[What to produce]
If a line includes "Conference", copy it out of the entries.
Segment Start: Data extract
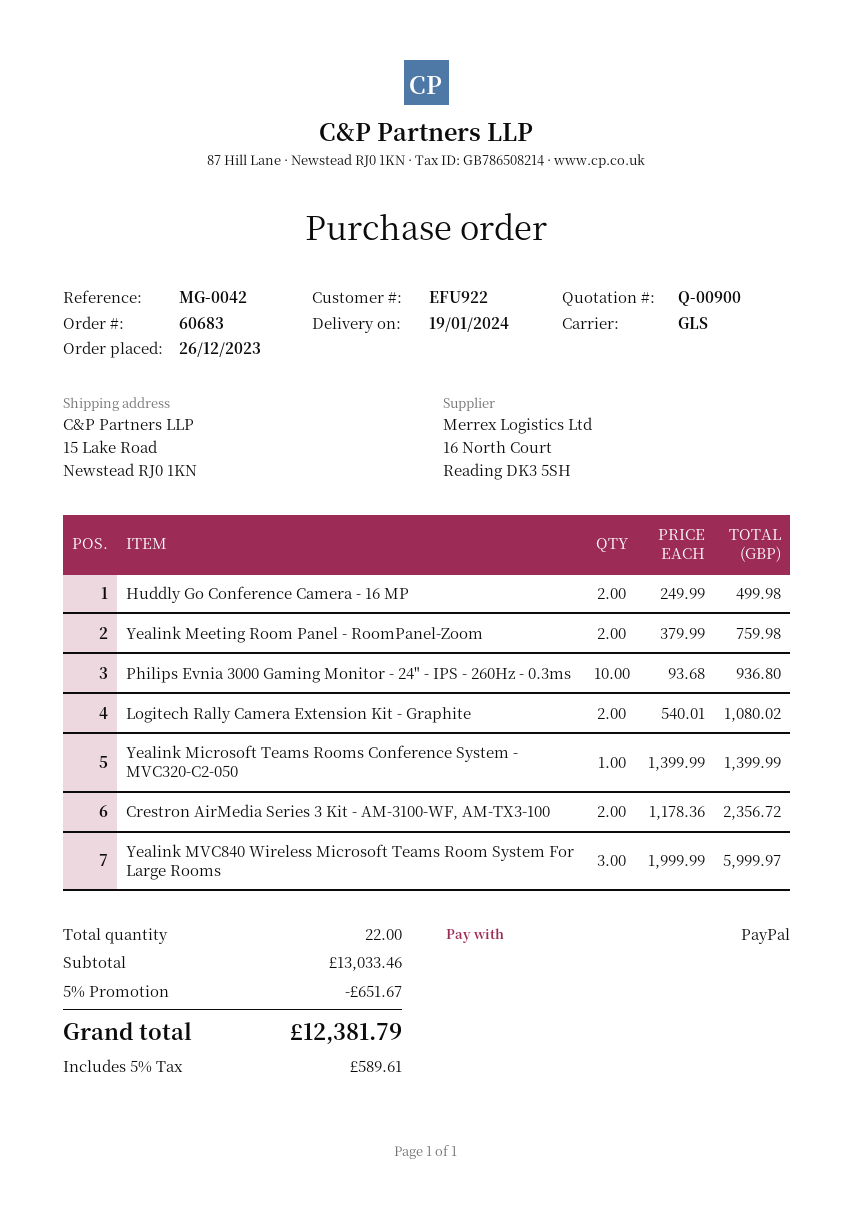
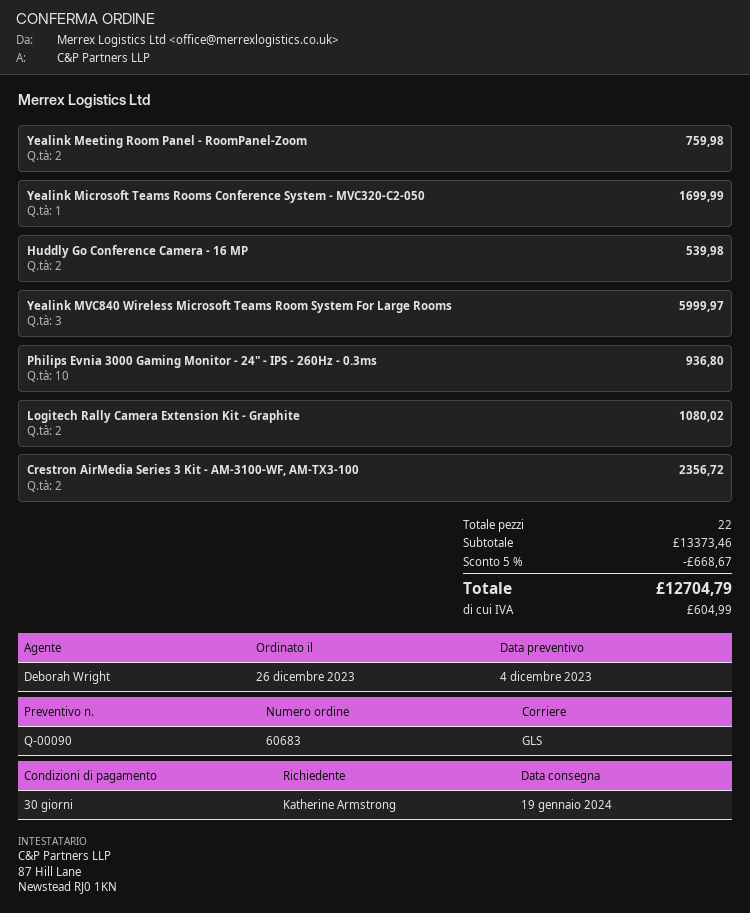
quote number: Q-00900 -> Q-00090
Huddly Go Conference Camera - 16 MP: 2 for 499.98 -> 2 for 539.98
Yealink Microsoft Teams Rooms Conference System - MVC320-C2-050: 1 for 1399.99 -> 1 for 1699.99
subtotal: 13033.46 -> 13373.46
discount: 5% = 651.67 -> 5% = 668.67
tax: 589.61 -> 604.99
total: 12381.79 -> 12704.79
Segment End: Data extract
[Solution to the problem]
Huddly Go Conference Camera - 16 MP: 2 for 499.98 -> 2 for 539.98
Yealink Microsoft Teams Rooms Conference System - MVC320-C2-050: 1 for 1399.99 -> 1 for 1699.99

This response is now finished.